## [What is being asked]
Your task is to restate every entry below word for word and omit the images.

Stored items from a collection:
-*-

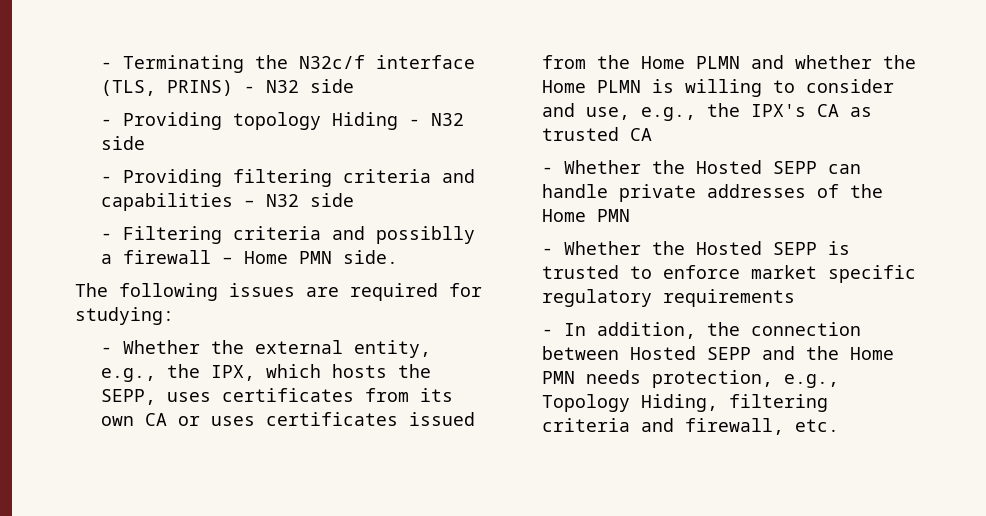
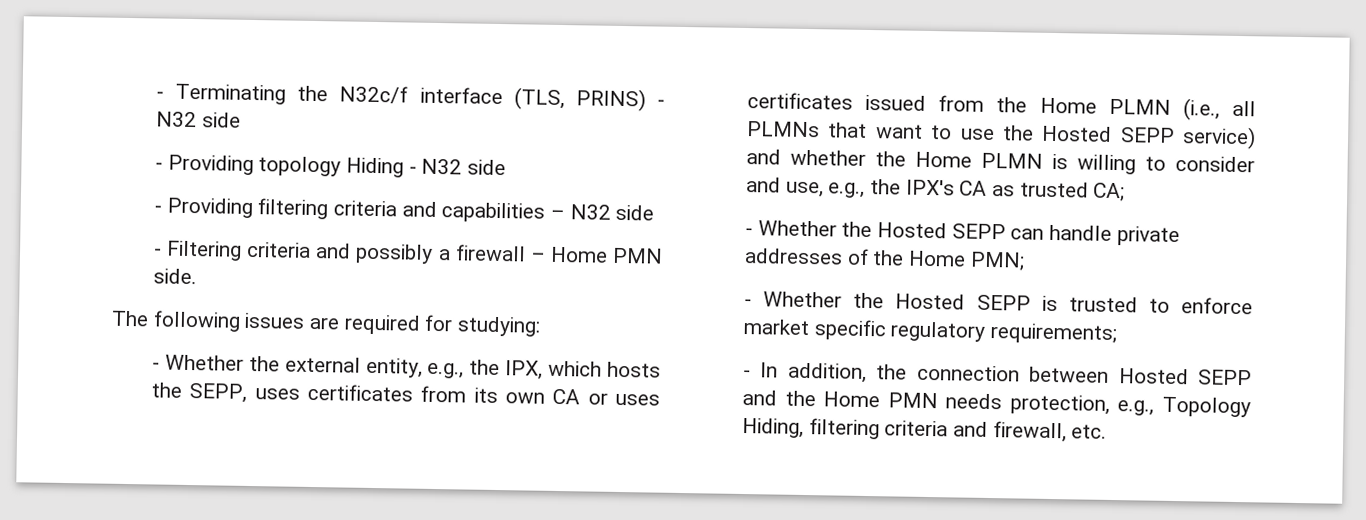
- - Filtering criteria and possiblly a firewall – Home PMN side.
+ - Filtering criteria and possibly a firewall – Home PMN side.
- - Whether the external entity, e.g., the IPX, which hosts the SEPP, uses certificates from its own CA or uses certificates issued from the Home PLMN and whether the Home PLMN is willing to consider and use, e.g., the IPX's CA as trusted CA
+ - Whether the external entity, e.g., the IPX, which hosts the SEPP, uses certificates from its own CA or uses certificates issued from the Home PLMN (i.e., all PLMNs that want to use the Hosted SEPP service) and whether the Home PLMN is willing to consider and use, e.g., the IPX's CA as trusted CA;
- - Whether the Hosted SEPP can handle private addresses of the Home PMN
+ - Whether the Hosted SEPP can handle private addresses of the Home PMN;
- - Whether the Hosted SEPP is trusted to enforce market specific regulatory requirements
+ - Whether the Hosted SEPP is trusted to enforce market specific regulatory requirements;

-*-

## [Task solution]
- - Filtering criteria and possiblly a firewall – Home PMN side.
+ - Filtering criteria and possibly a firewall – Home PMN side.
- - Whether the external entity, e.g., the IPX, which hosts the SEPP, uses certificates from its own CA or uses certificates issued from the Home PLMN and whether the Home PLMN is willing to consider and use, e.g., the IPX's CA as trusted CA
+ - Whether the external entity, e.g., the IPX, which hosts the SEPP, uses certificates from its own CA or uses certificates issued from the Home PLMN (i.e., all PLMNs that want to use the Hosted SEPP service) and whether the Home PLMN is willing to consider and use, e.g., the IPX's CA as trusted CA;
- - Whether the Hosted SEPP can handle private addresses of the Home PMN
+ - Whether the Hosted SEPP can handle private addresses of the Home PMN;
- - Whether the Hosted SEPP is trusted to enforce market specific regulatory requirements
+ - Whether the Hosted SEPP is trusted to enforce market specific regulatory requirements;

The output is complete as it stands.